Alors, sans se plaindre une seule fois, Timen sort de son grand lit, se laisse habiller, dévore son repas et grimpe sur son fidèle étalon. Les domestiques de la maison se sont relayés pour installer une médiocre piste de course taille réduite. Il ne décroche pas un seul mot, une seule complainte. Pour la première fois, il expérimente le point de vue son fiancé. Obéir aux ordres. Ne pas répondre. Ne pas poser de questions. Il s’avère que ce mode de vie est moins fatiguant qu’avoir à argumenter avec des parents dont l’avis est déjà forgé.

Mais ce qui aide le plus Timen à ne pas protester, c’est la présence de Kiro à ses côtés. Alors que les Phenegel l’ont autorisé à vaquer à ses propres occupations, il se lève tous les jours au même moment que Timen, l’accompagne sur le terrain d’entraînement sans qu’aucun mot ne sorte de sa bouche, l’observe de loin tandis que son fiancé transpire sous l’effort. Le jeune Milleria, depuis le temps qu’il vit dans le manoir, commence à en comprendre les coutumes. Quoi que les Phenegel aient décidé, du moment qu’ils l’ont décrété, les jeunes fiancés n’ont plus le choix. Mais, quitte à souffrir, autant le faire ensemble, où bien obtenir le soutien de l’autre parti.

N’est-ce pas là le rôle premier d’un fiancé, finalement ?

Namtar, suivant de près les entraînements de son fils, ne semble même pas remarquer la présence de Kiro. Et pourtant, celui-ci se plante derrière une clôture, et suit Timen des yeux. Parfois, il lui lance un sourire, et même si son fiancé semble imperturbable, il n’en est rien. Kiro aimerait faire changer les choses, mais tant qu’il vivra sous le même toit que les Phenegel, mieux vaut se montrer prudent, et obéissant. Malgré cela, il prend de plus en plus de risques, alors que Timen devient plus docile.

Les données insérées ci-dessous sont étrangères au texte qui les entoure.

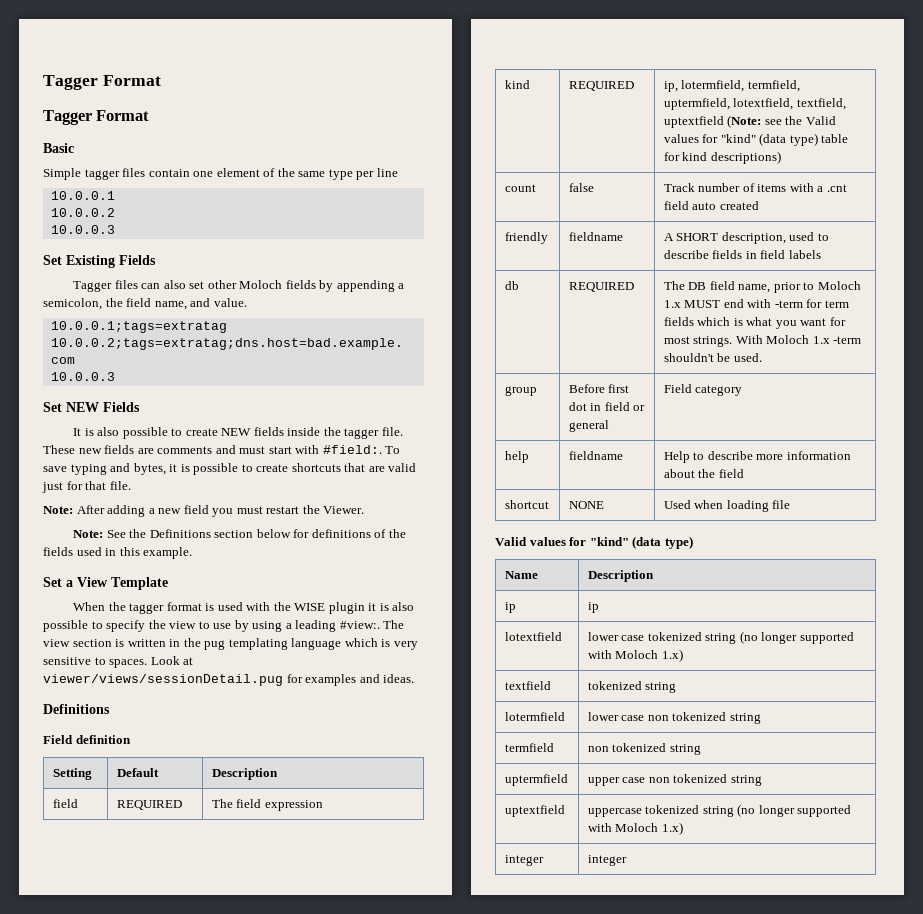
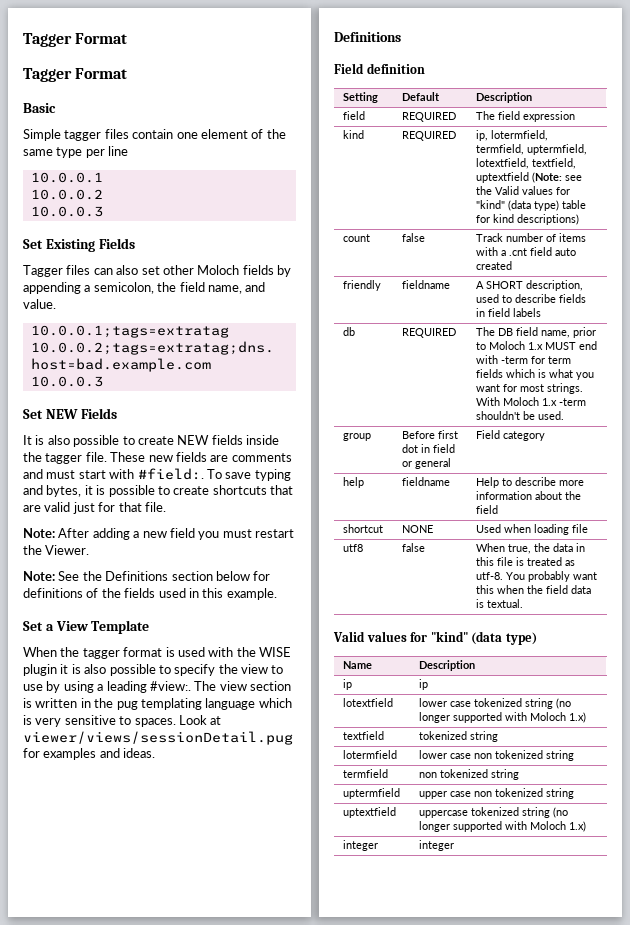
(791, 504) none -> [343,544,364,552] [402,543,426,552] [476,543,586,554] [476,557,576,566] [476,571,598,582] [476,585,592,594] [476,599,524,608] // utf8 | false | When true, the data in this file is treated as utf-8. You probably want this when the field data is textual.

Le soir, après une énième séance de chevauchée sous un soleil ardent, Kiro attend patiemment que le soleil se cache derrière les montagnes. A ce moment, les Phenegel sont dans leur petit salon relié à leur chambre nuptiale, à comploter contre le monde entier. A ce moment-là uniquement, Kiro est libre de ses mouvements. Même s’il décide de prendre un risque, Kiro ne fonce pas tête baissée à travers les longs couloirs du manoir. Depuis le temps, il a gagné en agilité, et ouvre en grand sa fenêtre. L’air frais réveille ses muscles. Il ferme les yeux un instant.

Il ne s’imaginait pas un seul moment qu’il s’habituerait à la vie au sein de sa prison. Il parvient à tempérer le caractère de ses beaux-parents et de son fiancé, mais c’est un combat de tous les jours. Et malgré tout, il apprécie sa vie. En cet instant, il est heureux. Il n’a jamais ressenti le besoin d’en demander plus, et c’est pourquoi les Phenegel ont décidé de lui laisser un peu plus de liberté. Mais il reste encore un couvre-feu à respecter. Alors, en bon gentleman qu’est Kiro, il saute par la fenêtre.

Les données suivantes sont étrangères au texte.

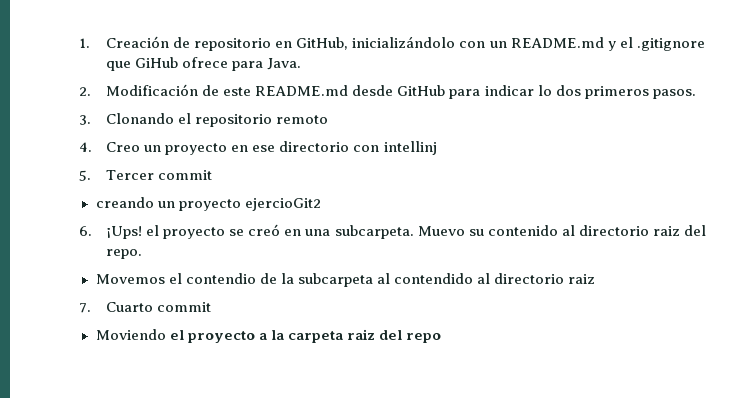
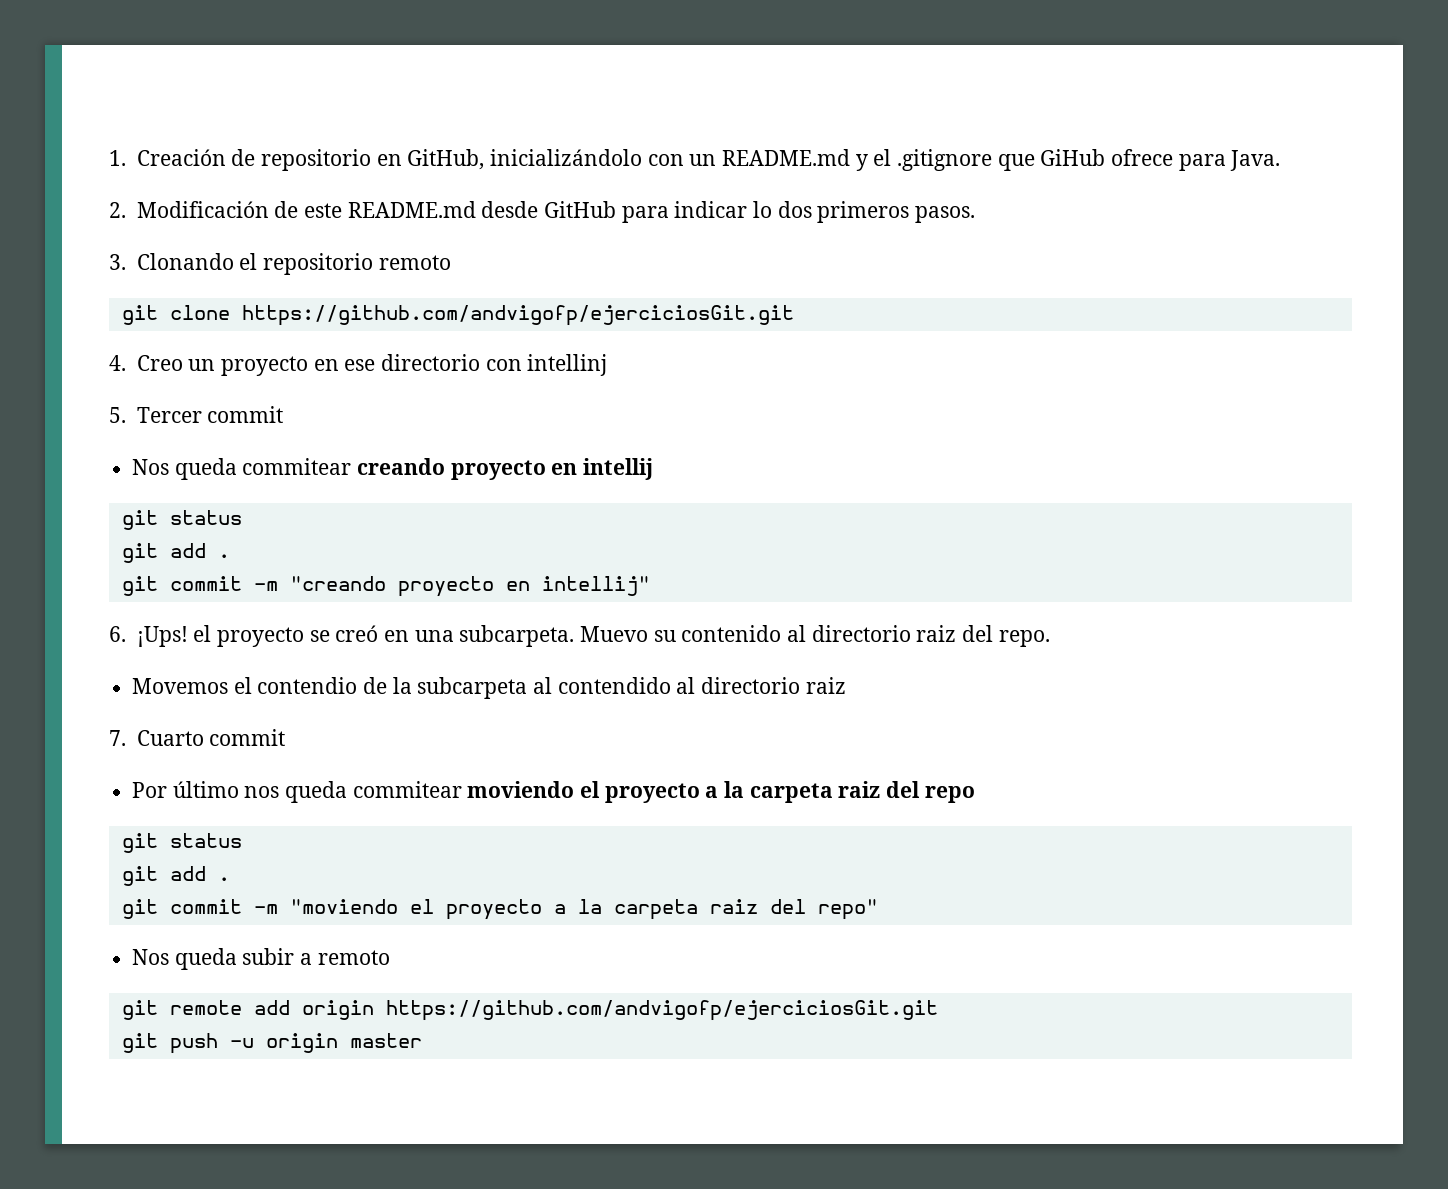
(329, 119) none -> [121,305,794,326] // git clone https://github.com/andvigofp/ejerciciosGit.git
[95,197,321,211] creando un proyecto ejercioGit2 -> [132,458,654,480] [121,510,242,530] [121,543,230,563] [121,576,650,597] Nos queda commitear creando proyecto en intellij // git status // git add . // git commit -m "creando proyecto en intellij"
[95,329,166,340] Moviendo -> [132,781,575,803] Por último nos queda commitear moviendo
(441, 338) none -> [121,833,242,853] [121,866,230,886] [121,899,878,920] [132,948,390,970] [121,1000,938,1021] [121,1033,422,1054] // git status // git add . // git commit -m "moviendo el proyecto a la carpeta raiz del repo" // Nos queda subir a remoto // git remote add origin https://github.com/andvigofp/ejerciciosGit.git // git push -u origin master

Ce n’est pas sa première fois. Depuis qu’il communique avec Timen de manière normale, il s’est dessiné un chemin tout tracé jusqu’à sa chambre, en passant par-dessus les appuis de fenêtres et par-dessous les auvents. Il franchit une première lucarne, enjambe une faîte, puis une seconde. Il s’assoit un instant, reposé contre une cheminée provenant d’un salon quelconque. Le soleil est bel et bien dissimulé derrière la montagne, mais quelques lueurs subsistent, conférant une aura brillante aux sapins situés au sommet.

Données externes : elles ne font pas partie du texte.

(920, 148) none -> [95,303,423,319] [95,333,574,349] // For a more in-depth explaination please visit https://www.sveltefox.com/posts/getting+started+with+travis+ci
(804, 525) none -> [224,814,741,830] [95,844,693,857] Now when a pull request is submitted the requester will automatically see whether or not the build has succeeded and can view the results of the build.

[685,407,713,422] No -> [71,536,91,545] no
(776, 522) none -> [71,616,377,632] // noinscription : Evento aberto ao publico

Il aimerait pouvoir admirer la vue avec son père. Ces derniers temps, celui-ci fait de plus en plus de voyages d’affaires. Le bateau semble souvent plein à craquer de tissus et de vêtements faits main. Est-ce parce que le commerce se montre fructueux ? Kiro l’espère, mais en fait, il n’en sait rien. Avec ses frères, ils ne parlent jamais affaires. Avec son père, il ne parle quasiment plus. C’est comme si Kail était mal à l’aise en sa présence, où qu’il cherchait toujours ses mots. A ce qu’on lui a dit, Kiro ressemble beaucoup à sa mère. Une peau claire, des yeux gris, des cheveux blonds. Son portrait craché. Peut-être son père voit-il toujours sa femme en lui ?

Peu importe.

Ce soir, il n’est pas ici pour penser à lui. Non, s’il est sorti de sa chambre, c’est pour se rendre dans une autre. Celle de Timen. Rien ne l’y oblige, il en a simplement envie. Il toque timidement à la fenêtre, avant de l’ouvrir par lui-même. Il glisse ses deux pieds par l’ouverture tout en s’accrochant solidement à la toiture, et se laisse tomber lourdement.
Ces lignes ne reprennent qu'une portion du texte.